Concerning the secondary parameters on the efficacy, the insulin blood levels and HOMA were significantly reduced after 3 months of treatment. In the PG group, insulin blood levels decreased from 14.62 ± 1.05 mcU/mL at baseline to 11.43 ± 0.98 mcU/mL, whereas in the PL group, there was a slight increase from 13.15 ± 1.12 mcU/mL to 13.64 ± 0.66 mcU/mL (p = 0.0213 for the covariance analysis). The HOMA ratio changed from 3.59 ± 0.30 to 2.74 ± 0.98 in the PG group and from 3.12 ± 0.30 to 3.27 ± 0.19 in the PL group (p = 0.0491 for the covariance analysis).
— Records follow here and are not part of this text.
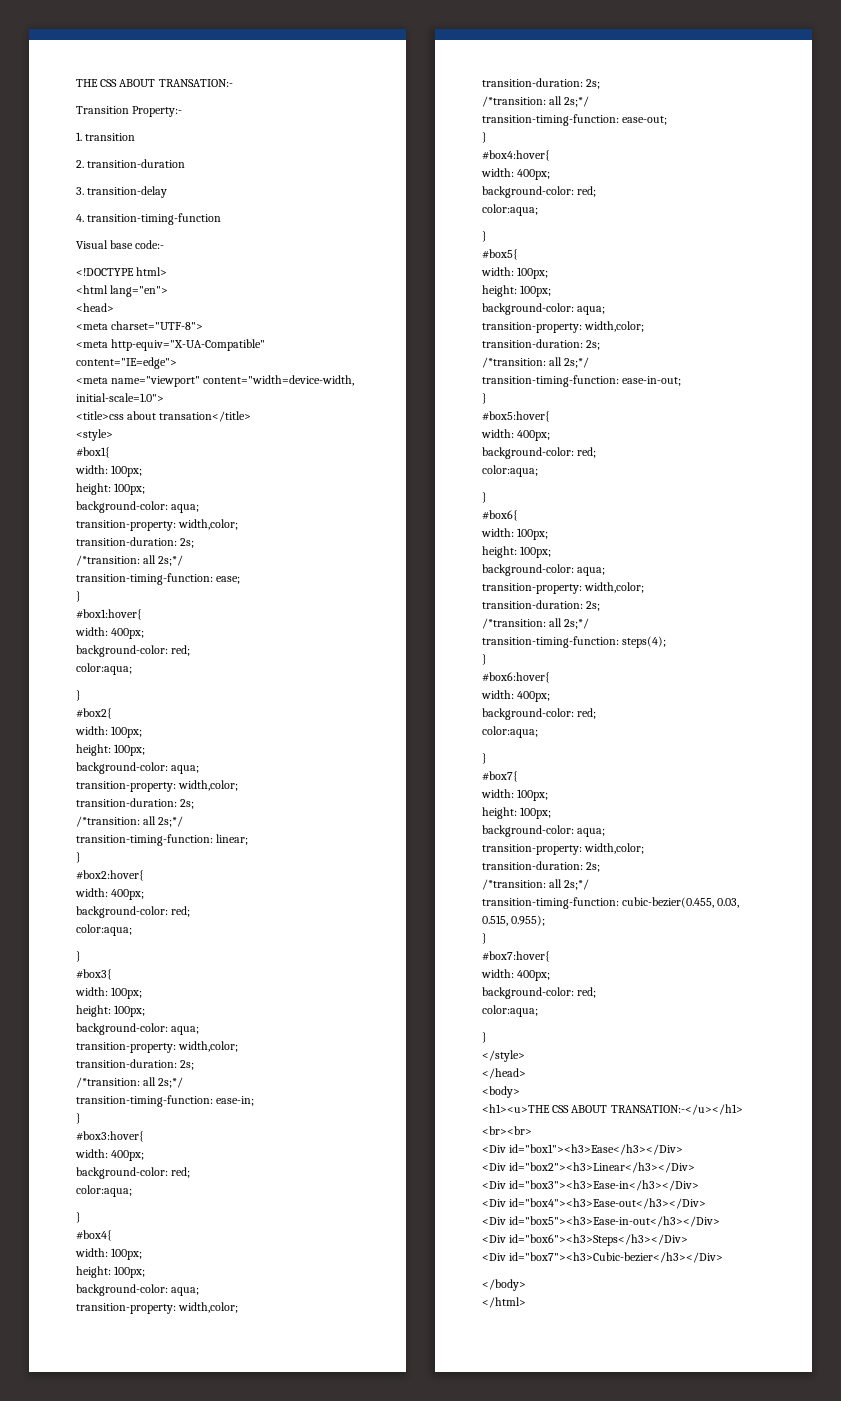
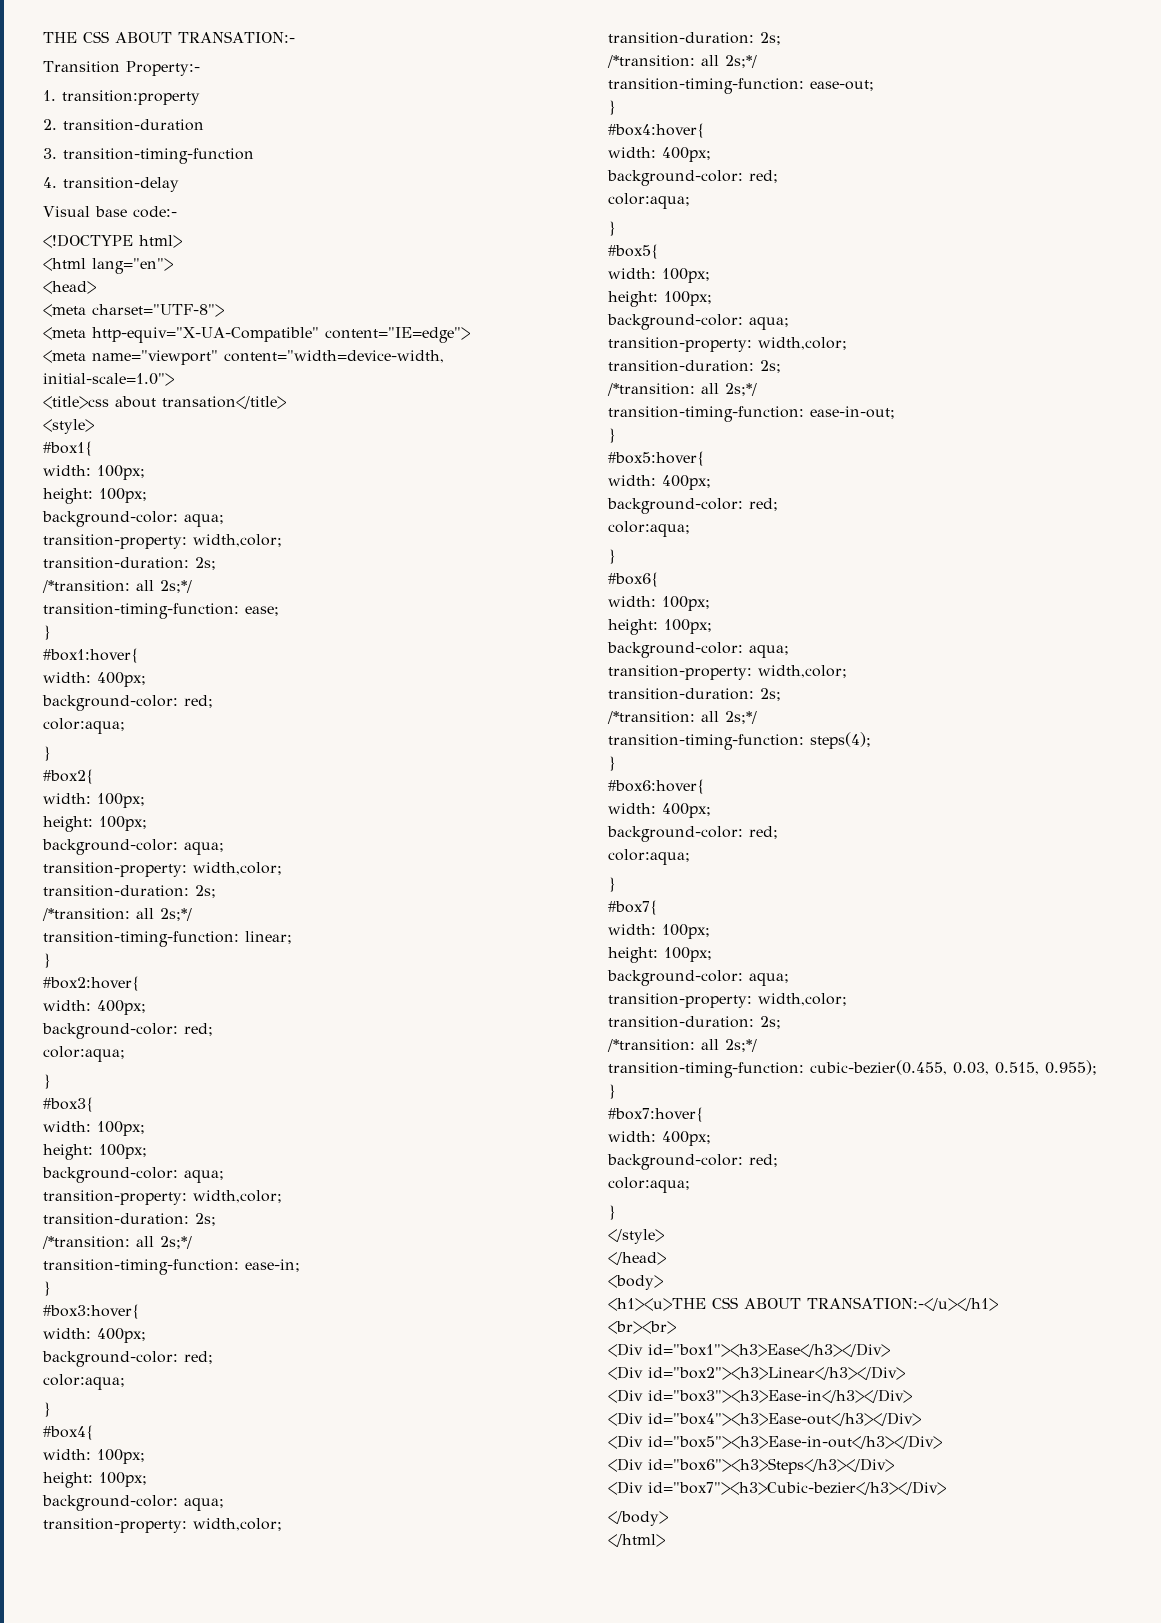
- 1. transition
+ 1. transition:property
- 3. transition-delay
+ 3. transition-timing-function
- 4. transition-timing-function
+ 4. transition-delay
The TC and LDL were not expected to be significantly reduced since the baseline levels were not very high.
Lipid and glucose analysis in blood are reported in Table 3.
None of the vitamins were significantly reduced. However, in both groups, the average levels of vitamin D3 and vitamin E were reduced, although still within the normal range.
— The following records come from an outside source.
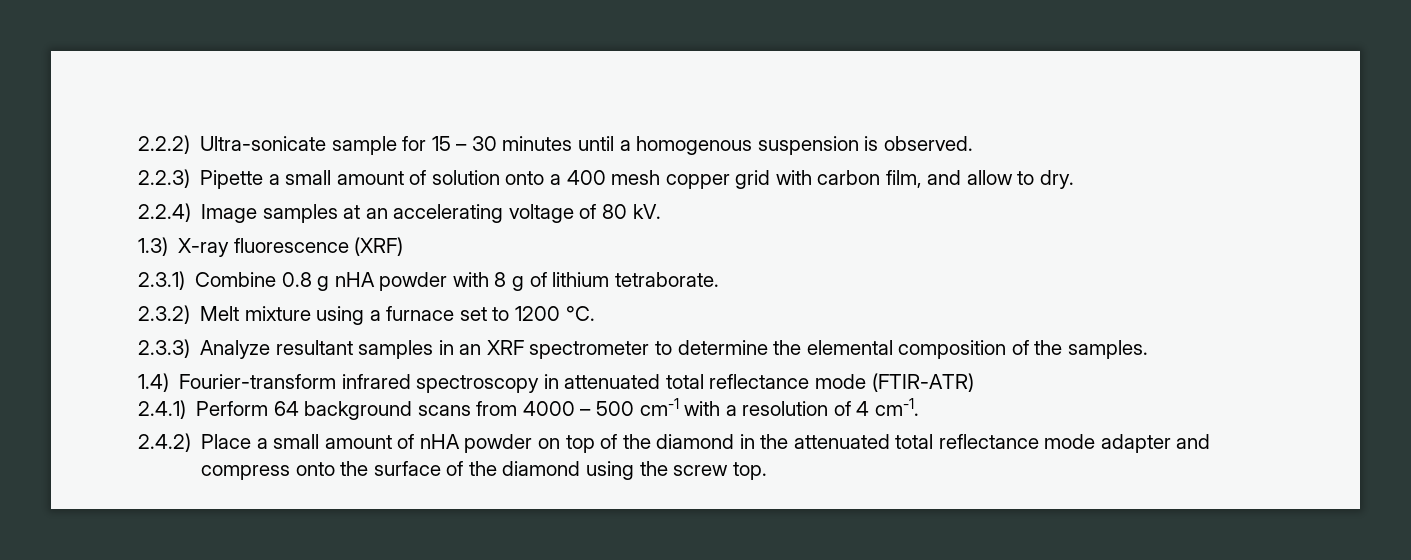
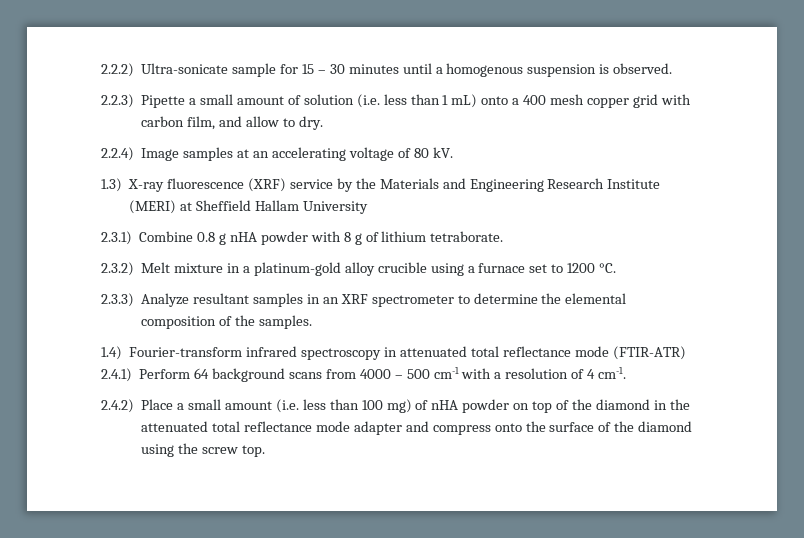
- 2.2.3) Pipette a small amount of solution onto a 400 mesh copper grid with carbon film, and allow to dry.
+ 2.2.3) Pipette a small amount of solution (i.e. less than 1 mL) onto a 400 mesh copper grid with carbon film, and allow to dry.
- 1.3) X-ray fluorescence (XRF)
+ 1.3) X-ray fluorescence (XRF) service by the Materials and Engineering Research Institute (MERI) at Sheffield Hallam University
- 2.3.2) Melt mixture using a furnace set to 1200 °C.
+ 2.3.2) Melt mixture in a platinum-gold alloy crucible using a furnace set to 1200 °C.
- 2.4.2) Place a small amount of nHA powder on top of the diamond in the attenuated total reflectance mode adapter and compress onto the surface of the diamond using the screw top.
+ 2.4.2) Place a small amount (i.e. less than 100 mg) of nHA powder on top of the diamond in the attenuated total reflectance mode adapter and compress onto the surface of the diamond using the screw top.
Glucosamine was not detectable (sensitivity of the method with a detection limit of 0.1 µg/mL). None of the other variables were significantly modified in the two groups.
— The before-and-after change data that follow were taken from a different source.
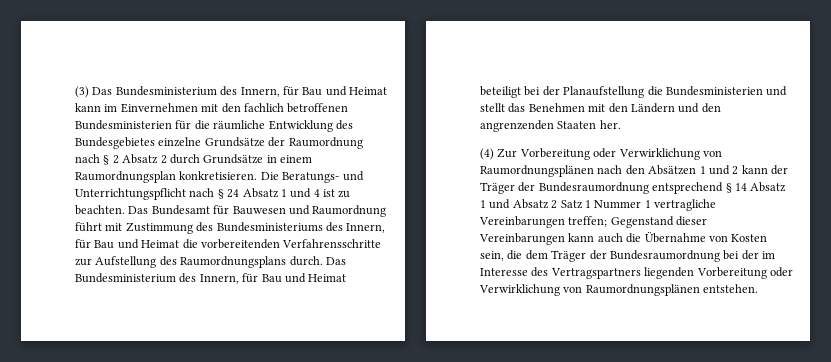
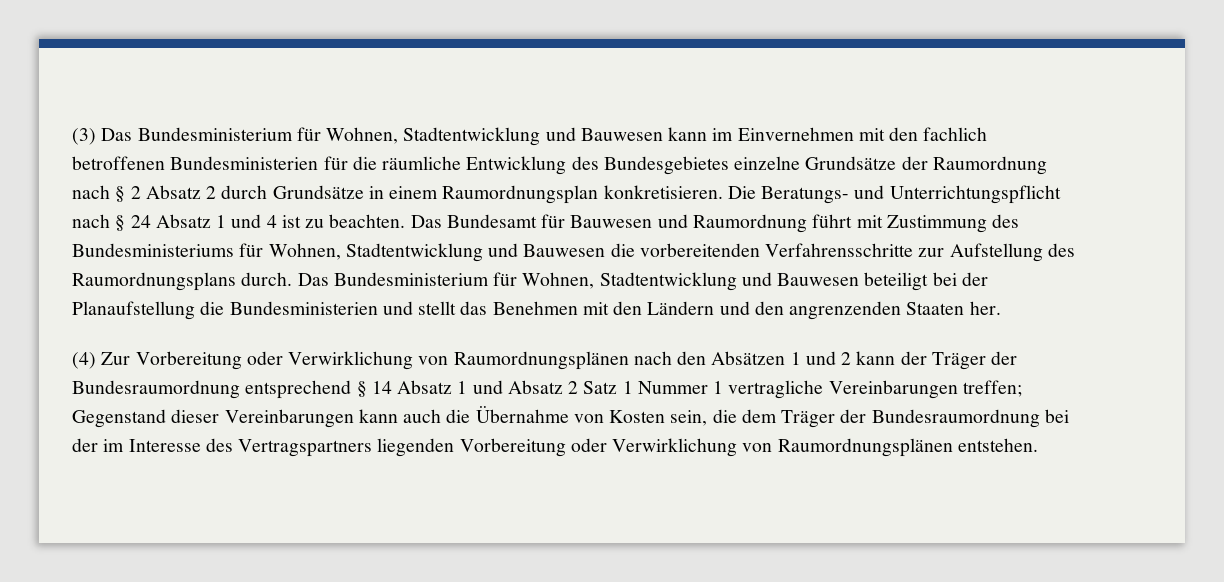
- (3) Das Bundesministerium des Innern, für Bau und Heimat kann im Einvernehmen mit den fachlich betroffenen Bundesministerien für die räumliche Entwicklung des Bundesgebietes einzelne Grundsätze der Raumordnung nach § 2 Absatz 2 durch Grundsätze in einem Raumordnungsplan konkretisieren.
+ (3) Das Bundesministerium für Wohnen, Stadtentwicklung und Bauwesen kann im Einvernehmen mit den fachlich betroffenen Bundesministerien für die räumliche Entwicklung des Bundesgebietes einzelne Grundsätze der Raumordnung nach § 2 Absatz 2 durch Grundsätze in einem Raumordnungsplan konkretisieren.
- Das Bundesamt für Bauwesen und Raumordnung führt mit Zustimmung des Bundesministeriums des Innern, für Bau und Heimat die vorbereitenden Verfahrensschritte zur Aufstellung des Raumordnungsplans durch.
+ Das Bundesamt für Bauwesen und Raumordnung führt mit Zustimmung des Bundesministeriums für Wohnen, Stadtentwicklung und Bauwesen die vorbereitenden Verfahrensschritte zur Aufstellung des Raumordnungsplans durch.
- Das Bundesministerium des Innern, für Bau und Heimat beteiligt bei der Planaufstellung die Bundesministerien und stellt das Benehmen mit den Ländern und den angrenzenden Staaten her.
+ Das Bundesministerium für Wohnen, Stadtentwicklung und Bauwesen beteiligt bei der Planaufstellung die Bundesministerien und stellt das Benehmen mit den Ländern und den angrenzenden Staaten her.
Concerning safety, blood laboratory analysis was performed and variables related to the organ functionality were collected. There was no significant change observed in the RBC, HB, HCT, PLT, and % Lym. The WBC, especially lymphocytes, increased significantly in the PL group, from 6.54 ± 0.21 × 103 to 6.68 ± 0.12 × 103 and from 2.11 ± 0.07 × 103 to 2.25 ± 0.05 × 103, respectively. In the PG group, no such increase was observed (WBC of 6.33 ± 0.18 × 103 to 6.33 ± 0.12 × 103; Lym of 2.09 ± 0.08 × 103 to 2.07 ± 0.05 × 103). Variables related to organ functionality were AST, ALT, GGT, and creatinine, and were all in the normal range.
3.3. Subgroup Analyses
The number of subjects with a clinically relevant decrease >10% of total cholesterol and LDL reduction was compared. The difference was statistically significant in favor of the PG group (with a chi-square of 0.0302); respectively, 17 for PG and 8 for the PL. In addition, the number of subjects showing a BW reduction of ≥5% was significantly higher for the PG group (with a chi-square of 0.0370); respectively, 14 subjects for PG and 6 subjects for the PL.
4. Discussion
The present study demonstrates the efficacy of a three-month-long administration with a medical device based on polyglucosamine L112 polymers on the anthropometric and metabolic profile in overweight and obese subjects. In particular, a statistically significant improvement in the primary endpoint was observed in the treated group; in fact, the BW, and consequently the BMI, were significantly reduced. Even the reduction of VAT was more consistent with PG, although the change was not statistically significant.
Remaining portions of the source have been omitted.